Weightman and Scott paired up again toward the end of the next Olympiad in a late campaign for Sydney 2000. They both regained seats in their state eights at the national level in 1999 and 2000 and as Australian representatives they raced a coxless pair at two World Rowing Cups in Europe in 1999 and again in 2000. They placed third in the first outing but finished sixth in those other regattas. The gun Australian pair at that time were James Tomkins and Drew Ginn and although Ginn suffered a back injury at the first 2000 World Rowing Cup event, he was replaced by Matthew Long. Weightman and Scott weren't picked to the Australian squad for the 1999 World Championships and ultimately did not qualify for Sydney 2000.

==Professional career==
Scott commenced his career at Wesfarmers in 1993 and they supported his rowing aspirations. In the mid 1990s Scott moved into investment banking and worked for nearly a decade in Sydney and Hong Kong for Deutsche Bank.
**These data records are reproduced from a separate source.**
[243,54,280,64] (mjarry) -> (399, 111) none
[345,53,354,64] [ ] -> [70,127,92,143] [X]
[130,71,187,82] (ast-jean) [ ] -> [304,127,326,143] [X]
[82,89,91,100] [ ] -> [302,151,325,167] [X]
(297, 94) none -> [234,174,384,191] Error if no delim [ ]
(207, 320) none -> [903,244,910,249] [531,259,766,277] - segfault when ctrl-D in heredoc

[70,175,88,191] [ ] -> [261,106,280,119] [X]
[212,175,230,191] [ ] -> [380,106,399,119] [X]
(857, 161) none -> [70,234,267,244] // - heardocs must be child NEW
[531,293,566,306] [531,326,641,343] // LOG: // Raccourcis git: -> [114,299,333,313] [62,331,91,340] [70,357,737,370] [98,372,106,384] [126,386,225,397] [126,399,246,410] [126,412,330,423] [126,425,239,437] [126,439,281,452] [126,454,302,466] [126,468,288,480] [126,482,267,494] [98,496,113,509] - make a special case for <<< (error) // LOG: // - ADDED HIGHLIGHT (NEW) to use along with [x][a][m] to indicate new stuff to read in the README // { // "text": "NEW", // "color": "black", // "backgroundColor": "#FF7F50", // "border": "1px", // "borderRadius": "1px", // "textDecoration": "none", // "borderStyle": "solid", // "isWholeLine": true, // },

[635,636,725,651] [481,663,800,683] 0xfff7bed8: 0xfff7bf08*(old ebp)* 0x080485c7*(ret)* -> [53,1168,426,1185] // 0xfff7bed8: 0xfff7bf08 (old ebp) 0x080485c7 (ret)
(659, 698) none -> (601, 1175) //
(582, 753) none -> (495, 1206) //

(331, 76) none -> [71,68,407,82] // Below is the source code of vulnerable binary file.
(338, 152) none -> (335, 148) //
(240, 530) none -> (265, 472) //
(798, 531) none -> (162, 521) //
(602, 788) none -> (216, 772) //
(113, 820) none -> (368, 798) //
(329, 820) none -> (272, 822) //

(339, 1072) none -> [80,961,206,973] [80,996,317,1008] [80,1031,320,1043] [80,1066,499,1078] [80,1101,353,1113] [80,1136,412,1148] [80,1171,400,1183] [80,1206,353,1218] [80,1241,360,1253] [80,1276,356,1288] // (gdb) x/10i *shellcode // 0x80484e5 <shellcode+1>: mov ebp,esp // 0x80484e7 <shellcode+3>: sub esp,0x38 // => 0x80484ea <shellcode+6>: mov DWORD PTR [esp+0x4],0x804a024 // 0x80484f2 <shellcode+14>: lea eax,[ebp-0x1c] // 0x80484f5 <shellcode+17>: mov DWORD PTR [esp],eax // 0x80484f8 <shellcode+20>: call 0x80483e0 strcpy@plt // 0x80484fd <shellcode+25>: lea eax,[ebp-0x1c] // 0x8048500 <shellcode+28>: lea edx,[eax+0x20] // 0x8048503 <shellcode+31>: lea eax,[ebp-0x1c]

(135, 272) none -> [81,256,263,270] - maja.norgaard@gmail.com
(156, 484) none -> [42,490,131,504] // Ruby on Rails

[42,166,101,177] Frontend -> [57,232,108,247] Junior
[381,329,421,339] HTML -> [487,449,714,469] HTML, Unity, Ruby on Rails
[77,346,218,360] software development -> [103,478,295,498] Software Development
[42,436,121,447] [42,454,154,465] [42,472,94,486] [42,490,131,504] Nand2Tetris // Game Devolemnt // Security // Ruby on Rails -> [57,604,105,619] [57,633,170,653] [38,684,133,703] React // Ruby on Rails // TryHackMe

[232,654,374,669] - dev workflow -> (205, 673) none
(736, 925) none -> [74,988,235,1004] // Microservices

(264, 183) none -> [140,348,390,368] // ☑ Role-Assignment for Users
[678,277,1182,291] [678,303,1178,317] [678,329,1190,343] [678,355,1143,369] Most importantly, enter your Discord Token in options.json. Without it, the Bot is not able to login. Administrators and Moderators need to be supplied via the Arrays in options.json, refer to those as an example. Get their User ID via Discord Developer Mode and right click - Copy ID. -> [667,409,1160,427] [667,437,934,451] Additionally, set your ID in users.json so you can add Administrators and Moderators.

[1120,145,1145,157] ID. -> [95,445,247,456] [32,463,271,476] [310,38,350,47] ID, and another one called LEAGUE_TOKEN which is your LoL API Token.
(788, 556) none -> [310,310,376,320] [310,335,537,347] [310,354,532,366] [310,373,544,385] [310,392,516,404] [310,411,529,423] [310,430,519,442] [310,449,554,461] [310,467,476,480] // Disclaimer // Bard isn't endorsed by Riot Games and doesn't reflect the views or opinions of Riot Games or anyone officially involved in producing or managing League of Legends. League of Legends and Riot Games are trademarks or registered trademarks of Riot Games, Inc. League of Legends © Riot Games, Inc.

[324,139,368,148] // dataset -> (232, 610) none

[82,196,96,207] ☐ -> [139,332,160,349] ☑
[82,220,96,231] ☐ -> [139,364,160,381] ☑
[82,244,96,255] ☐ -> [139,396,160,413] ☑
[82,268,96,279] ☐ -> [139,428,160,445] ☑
In 2004 he rejoined Wesfarmers and progressed through a number of senior executive roles. He was General Manager, Business Projects; CEO of Wesfarmers Insurance (from 2007); Finance Director of Coles Supermarkets (from 2013); Managing Director, Financial Services (from 2014); then the Managing Director of the Wesfarmers Industrials Division (from August 2015).

His appointment as Managing Director and CEO of Wesfarmers in November 2017 saw him replace Richard Goyder and become the eighth Chief Executive in Wesfarmers' 103-year history. At the time of his appointment Wesfarmers was Australia's ninth-largest listed company by market capitalisation.

In other leadership roles, Scott was appointed Chairman of Rowing Australia in 2014 and a director of the University of Western Australia Business School Advisory Board. He is a director of Gresham Partners Holdings Limited (a financial advisory business half-owned by Wesfarmers) and is a past president and director of the Insurance Council of Australia.

==Personal==
Scott is married to Australian Olympic gold-medal winning water polo player Liz Weekes. They have two children.